Nick Holmes grał swój własny spektakl, pozostając w swoim zamkniętym, intymnym świecie, dzielił się z publicznością najmniejszym nawet skrawkiem emocji. Ze sceny nie mówił dużo, unikał zagrzewania publiczności czy płomiennych opowieści o utworach, które za chwilę miał wykonać. Tu liczyły się przede wszystkim uczucia i emocje, których przekaz musiał pozostać czysty i nieskazitelny. I tak właśnie było do samego końca koncertu. Metalowa legenda uraczyła nas klasykami w postaci “As I Die” “No Hope In Sight” czy przebojowego “Say Just Words”, który rozgrzał wszystkich niemalże do czerwoności. Intensywny koncert panowie z Paradise Lost zakończyli potężnym “Ghosts”, a wypełnione szczelnie tego dnia Studio im. Budki Suflera huknęło rykiem setek rozentuzjazmowanych gardeł. Gardeł, których właściciele byli świadkami niesamowitej historii, którą wraz z muzykami obydwu występujących tego wieczora grup, wspólnie napisali.

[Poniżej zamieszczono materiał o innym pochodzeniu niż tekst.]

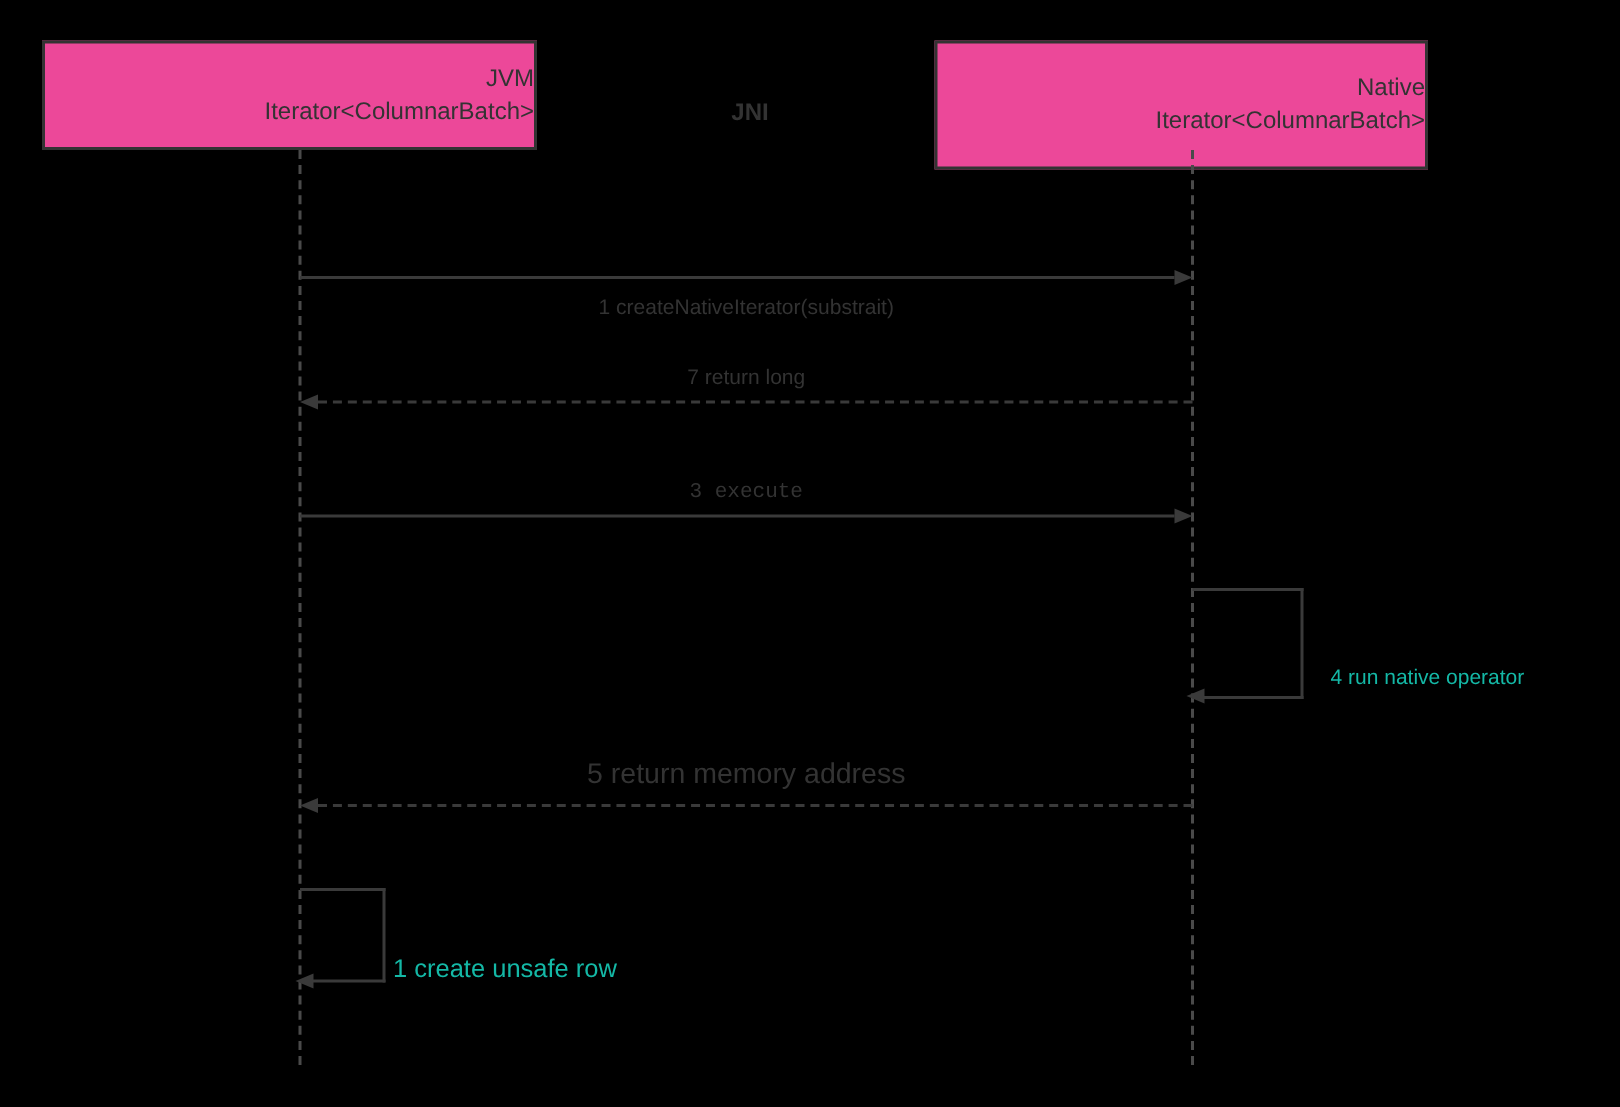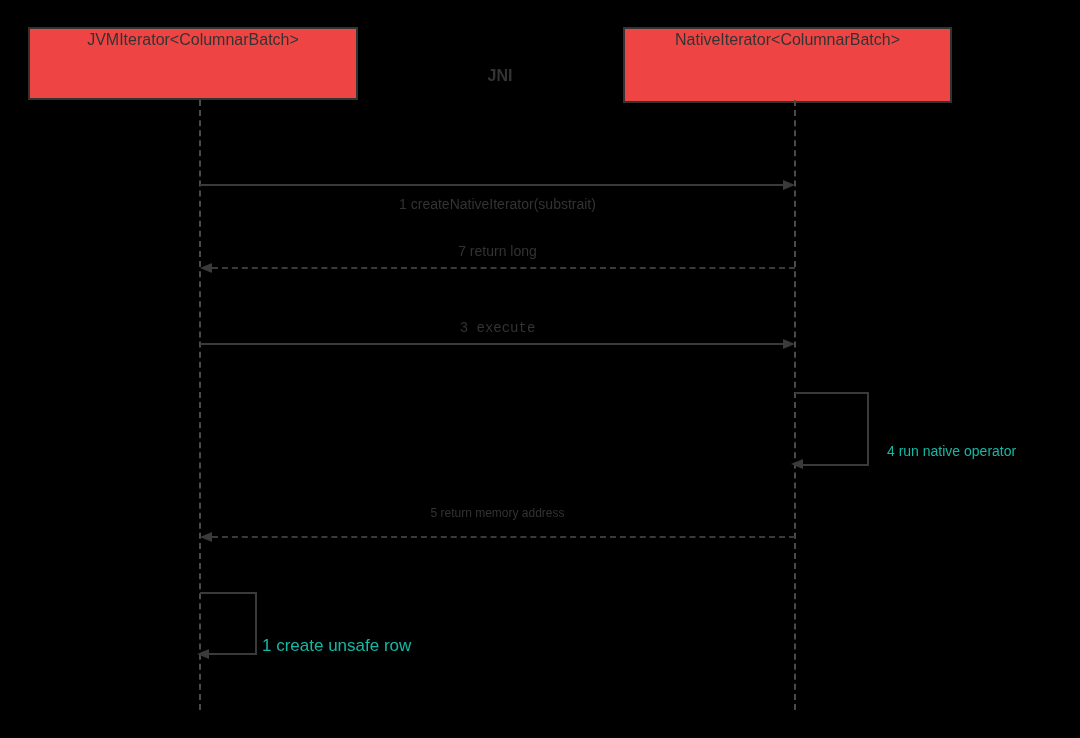"JVM" .actor-box { background: #ef4444 -> #ec4899; flex-direction: row -> column }
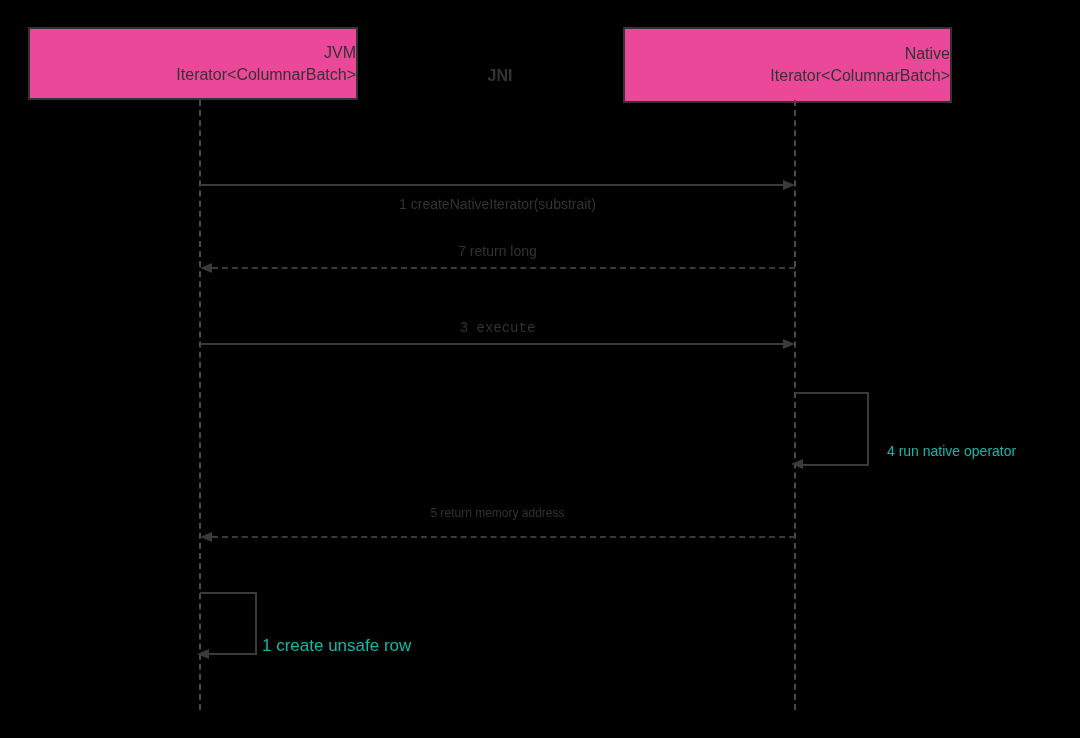"Native" #native-box { height: 76px -> 86px }
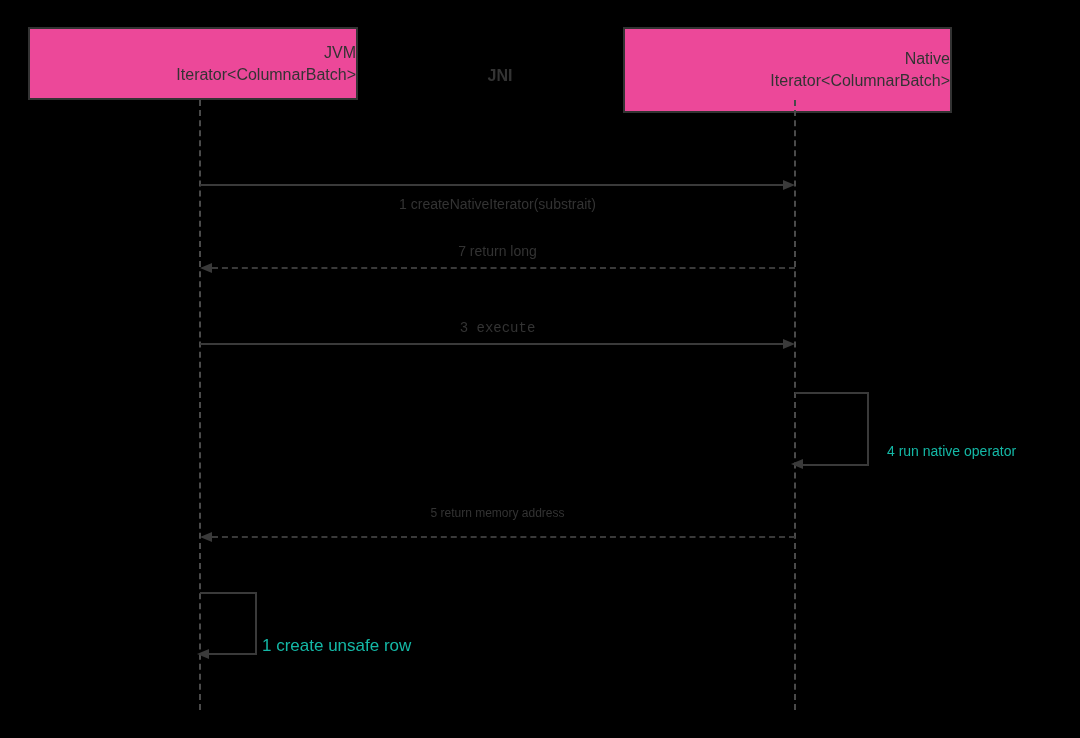"5 return memory address" .msg-label.big { font-size: 12px -> 19px }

Koncert Paradise Lost w Radiu Lublin pokazał, jak bardzo lubelszczyzna jest spragniona tego typu koncertów, jak bardzo tego rodzaju propozycji kulturalnej brakuje na mapie naszego województwa. Dotychczas trasy średnich, dużych i wielkich zespołów ze światowej czołówki skutecznie omijały nasz region. Czy koncert Paradise Lost był tym wydarzeniem, który zmieni ten stan rzeczy? Na to pytanie nie znam jeszcze odpowiedzi, lecz uparcie wierzę, że tak właśnie będzie.